As a society, there are specific fashion trends we all look back on and can pretty much agree were horrible mistakes. But some of these trends were only mistakes until recently, when they again became fashionable, mostly to people who weren’t alive when they happened the first time. Other trends are new, but equally unpleasant.

As dangling modifiers go, this is not a howler, but it’s as erroneous as any, betraying the impatience with preliminaries to which excited writers are liable.

Because danglers are only rarely misleading, one might ask why they’re the capital sin that we find them to be. If we “know what you mean,” then why get testy? Here’s why: syntactical carelessness is structural. It has nothing to do with the “typo” class of innocent error — typing “that” for “than,” or “1789” for “1792.” Those are details. The dangler betrays a faulty grasp of the ideas in a sentence, an unwarranted shifting of point-of-view that illegitimately converts subjects into objects and vice versa.
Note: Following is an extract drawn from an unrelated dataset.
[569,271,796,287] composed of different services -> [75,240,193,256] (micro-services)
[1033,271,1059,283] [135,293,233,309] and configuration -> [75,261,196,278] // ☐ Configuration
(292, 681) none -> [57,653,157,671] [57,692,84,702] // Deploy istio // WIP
The classic, and comical, dangler is this:

Walking down the lane, the house came into view.

Technically, what’s wrong here is that the person walking down the lane — the implied subject of the opening clause — is replaced, without warning, by the house, which stands as the subject of a statement in the passive mood. (Houses come into view, but they do not walk down lanes.)  Psychologically, what’s wrong with the sentence is the ramming together of two statements without cleaning up the debris. 

I was walking down the lane, and the house came into view.

As I walked down the lane, the house came into view.

Both of these correct statements are easy enough to say. If you believe that “As I walked down the lane” and “Walking down the lane” are somehow “functionally equivalent,” then you ought to find something else to do with your time, and leave writing to people who do not allow considerations of functional equivalence to operate their pencils.

What Mr Wilson ought to have written:

As a society, we all look back on specific fashion trends and can pretty much agree that they were horrible mistakes.

Dangling is not a horrible mistake, just an insidious one. Good writers just don’t.